Asthma is one of the most frustrating and dangerous respiratory conditions. Typically, it involves spasms of the lungs’ bronchi, making it difficult to breathe. Asthma is a long-term lung disease that inflames the airways and can cause persistent wheezing. In essence, those dealing with asthma rarely feel like they’re getting the most out of their lungs.
That can leave an asthma patient unable to participate in their favorite physical activities, from playing sports to simply walking around the neighborhood. Not only can this be aggravating, it can leave one feeling isolated because they can’t join their friends and family in common social activities. The good news is that there are a number of ways to treat asthma…
These cortisone-like medicines are frequently prescribed by doctors to people struggling with asthma.
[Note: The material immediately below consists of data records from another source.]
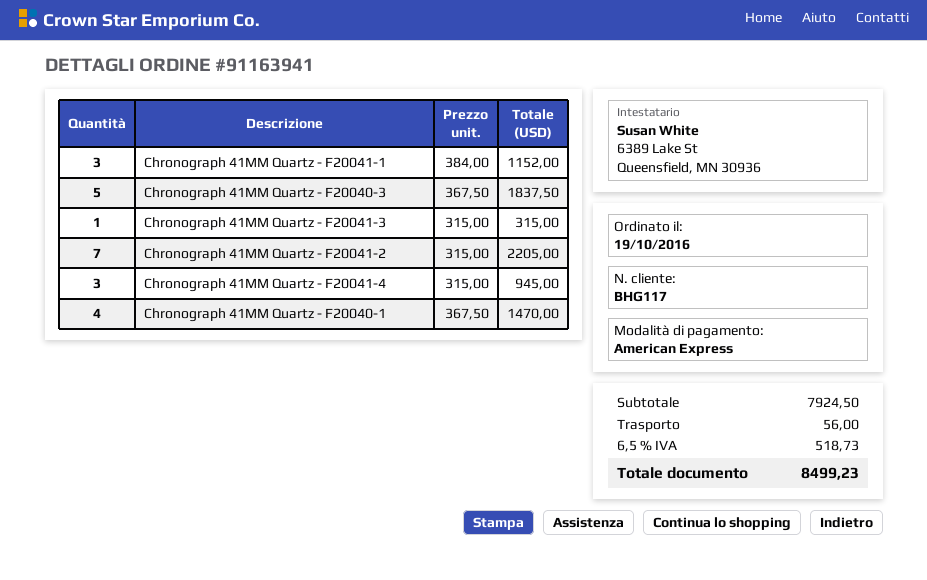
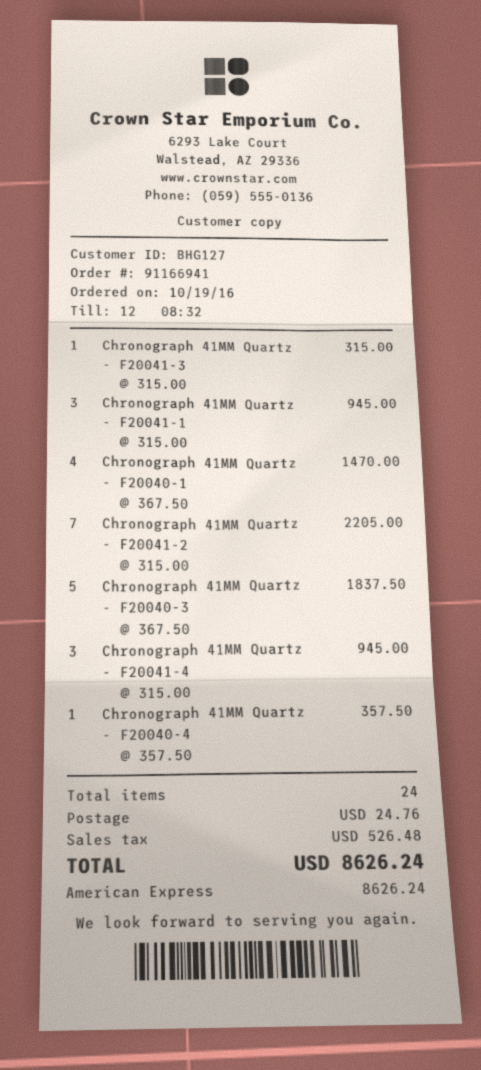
order number: 91163941 -> 91166941
customer number: BHG117 -> BHG127
Chronograph 41MM Quartz - F20041-1: 3 x 384.00 = 1152.00 -> 3 x 315.00 = 945.00
Chronograph 41MM Quartz - F20040-4: none -> 1 x 357.50 = 357.50
shipping: 56.00 -> 24.76
tax: 518.73 -> 526.48
total: 8499.23 -> 8626.24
If they’re used properly, they can significantly reduce the intensity of asthma symptoms, including difficulty breathing and coughing. They’re also designed to help reduce the number and severity of asthma attacks, which can be very dangerous.
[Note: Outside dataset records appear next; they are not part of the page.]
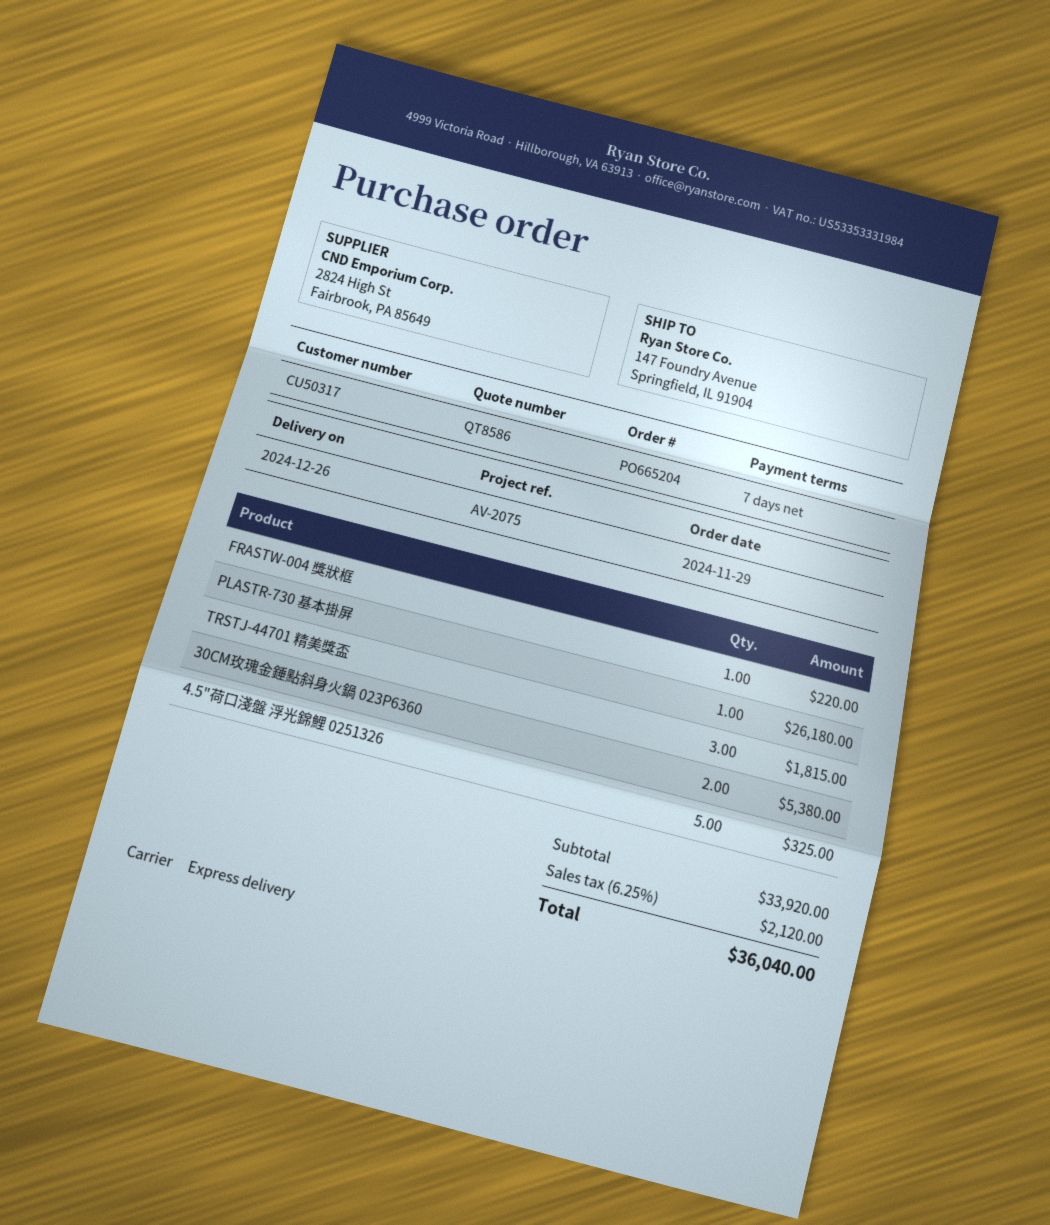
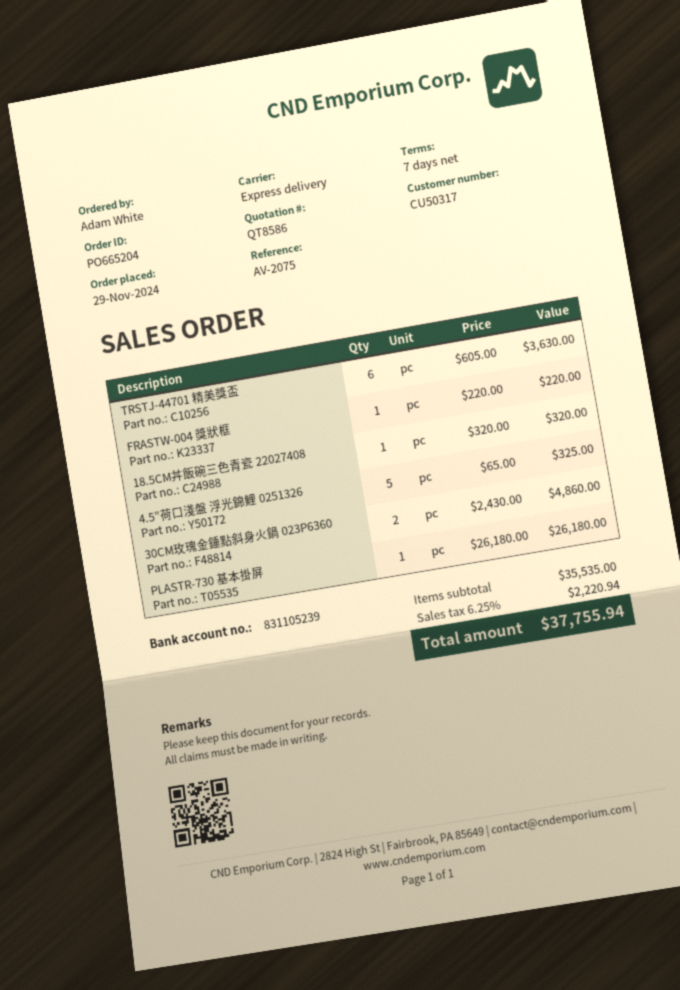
TRSTJ-44701 精美獎盃: 3 for 1815.00 -> 6 for 3630.00
30CM玫瑰金錘點斜身火鍋 023P6360: 2 for 5380.00 -> 2 for 4860.00
18.5CM丼飯碗三色青瓷 22027408: none -> 1 for 320.00
subtotal: 33920.00 -> 35535.00
tax: 6.25% = 2120.00 -> 6.25% = 2220.94
total: 36040.00 -> 37755.94

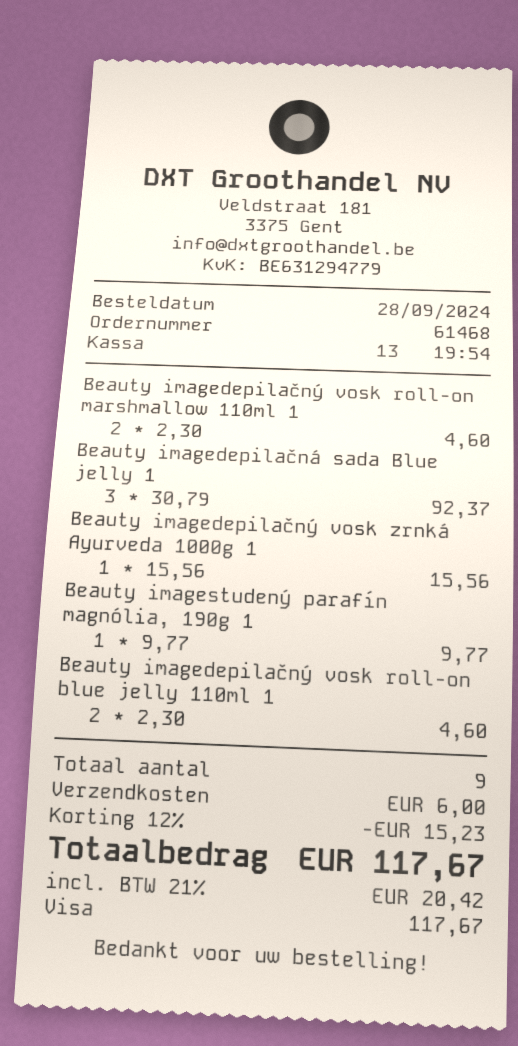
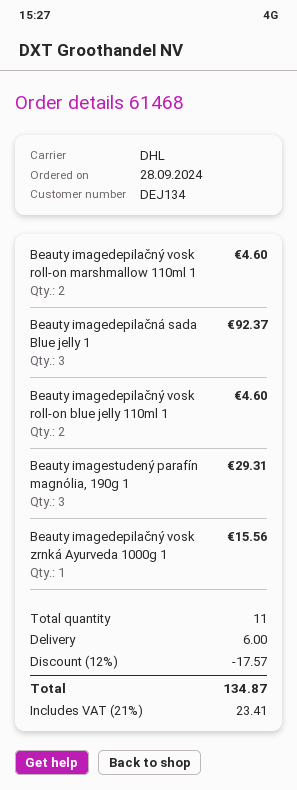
Beauty imagestudený parafín magnólia, 190g 1: 1 for 9.77 -> 3 for 29.31
total quantity: 9 -> 11
discount: 12% = 15.23 -> 12% = 17.57
tax: 21% = 20.42 -> 21% = 23.41
total: 117.67 -> 134.87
Of course, inhalation corticosteroids are hardly perfect. According to the Mayo Clinic, corticosteroids won’t stop an asthma attack that has already started – meaning they’re not a great emergency tool. Also, they won’t have a significant impact on asthma symptoms if the patient fails to use them regularly—which in most cases will mean every day (or even several times each day). That can make them problematic for children and people with memory difficulties.